Aim of the task: Retype each entry below exactly as it stands.

Data supplied:

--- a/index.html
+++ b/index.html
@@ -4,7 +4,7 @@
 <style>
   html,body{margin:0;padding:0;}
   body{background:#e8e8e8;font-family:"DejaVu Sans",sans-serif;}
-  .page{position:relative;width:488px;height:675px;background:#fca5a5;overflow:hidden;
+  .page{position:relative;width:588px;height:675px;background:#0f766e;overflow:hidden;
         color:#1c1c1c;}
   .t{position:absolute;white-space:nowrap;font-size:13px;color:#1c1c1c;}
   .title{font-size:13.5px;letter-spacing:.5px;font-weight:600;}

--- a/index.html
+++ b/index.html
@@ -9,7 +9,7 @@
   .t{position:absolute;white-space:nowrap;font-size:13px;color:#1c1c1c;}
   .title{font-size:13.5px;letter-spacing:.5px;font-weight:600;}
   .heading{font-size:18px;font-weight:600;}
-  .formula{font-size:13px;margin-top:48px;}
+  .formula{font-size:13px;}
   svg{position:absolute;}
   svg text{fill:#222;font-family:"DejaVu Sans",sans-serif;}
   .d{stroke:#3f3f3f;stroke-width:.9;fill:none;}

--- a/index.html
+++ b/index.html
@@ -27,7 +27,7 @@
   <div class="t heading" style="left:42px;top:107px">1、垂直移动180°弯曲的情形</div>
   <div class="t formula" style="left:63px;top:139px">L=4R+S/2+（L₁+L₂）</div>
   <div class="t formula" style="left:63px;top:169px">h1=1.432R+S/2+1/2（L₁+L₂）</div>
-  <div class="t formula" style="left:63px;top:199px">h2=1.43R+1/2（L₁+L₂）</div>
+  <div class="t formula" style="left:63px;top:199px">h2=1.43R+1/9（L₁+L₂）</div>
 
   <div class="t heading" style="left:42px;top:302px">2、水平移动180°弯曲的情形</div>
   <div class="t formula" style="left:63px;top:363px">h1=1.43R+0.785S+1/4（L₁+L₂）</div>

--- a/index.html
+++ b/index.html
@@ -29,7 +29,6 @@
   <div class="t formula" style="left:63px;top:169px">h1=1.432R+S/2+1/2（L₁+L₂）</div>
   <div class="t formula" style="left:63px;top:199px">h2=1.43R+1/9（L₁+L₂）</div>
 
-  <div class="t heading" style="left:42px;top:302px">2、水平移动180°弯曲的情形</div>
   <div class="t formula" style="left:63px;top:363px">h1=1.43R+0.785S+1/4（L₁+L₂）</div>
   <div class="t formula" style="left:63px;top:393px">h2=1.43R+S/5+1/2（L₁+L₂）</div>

Task response:
--- a/index.html
+++ b/index.html
@@ -4,7 +4,7 @@
 <style>
   html,body{margin:0;padding:0;}
   body{background:#e8e8e8;font-family:"DejaVu Sans",sans-serif;}
-  .page{position:relative;width:488px;height:675px;background:#fca5a5;overflow:hidden;
+  .page{position:relative;width:588px;height:675px;background:#0f766e;overflow:hidden;
         color:#1c1c1c;}
   .t{position:absolute;white-space:nowrap;font-size:13px;color:#1c1c1c;}
   .title{font-size:13.5px;letter-spacing:.5px;font-weight:600;}

--- a/index.html
+++ b/index.html
@@ -9,7 +9,7 @@
   .t{position:absolute;white-space:nowrap;font-size:13px;color:#1c1c1c;}
   .title{font-size:13.5px;letter-spacing:.5px;font-weight:600;}
   .heading{font-size:18px;font-weight:600;}
-  .formula{font-size:13px;margin-top:48px;}
+  .formula{font-size:13px;}
   svg{position:absolute;}
   svg text{fill:#222;font-family:"DejaVu Sans",sans-serif;}
   .d{stroke:#3f3f3f;stroke-width:.9;fill:none;}

--- a/index.html
+++ b/index.html
@@ -27,7 +27,7 @@
   <div class="t heading" style="left:42px;top:107px">1、垂直移动180°弯曲的情形</div>
   <div class="t formula" style="left:63px;top:139px">L=4R+S/2+（L₁+L₂）</div>
   <div class="t formula" style="left:63px;top:169px">h1=1.432R+S/2+1/2（L₁+L₂）</div>
-  <div class="t formula" style="left:63px;top:199px">h2=1.43R+1/2（L₁+L₂）</div>
+  <div class="t formula" style="left:63px;top:199px">h2=1.43R+1/9（L₁+L₂）</div>
 
   <div class="t heading" style="left:42px;top:302px">2、水平移动180°弯曲的情形</div>
   <div class="t formula" style="left:63px;top:363px">h1=1.43R+0.785S+1/4（L₁+L₂）</div>

--- a/index.html
+++ b/index.html
@@ -29,7 +29,6 @@
   <div class="t formula" style="left:63px;top:169px">h1=1.432R+S/2+1/2（L₁+L₂）</div>
   <div class="t formula" style="left:63px;top:199px">h2=1.43R+1/9（L₁+L₂）</div>
 
-  <div class="t heading" style="left:42px;top:302px">2、水平移动180°弯曲的情形</div>
   <div class="t formula" style="left:63px;top:363px">h1=1.43R+0.785S+1/4（L₁+L₂）</div>
   <div class="t formula" style="left:63px;top:393px">h2=1.43R+S/5+1/2（L₁+L₂）</div>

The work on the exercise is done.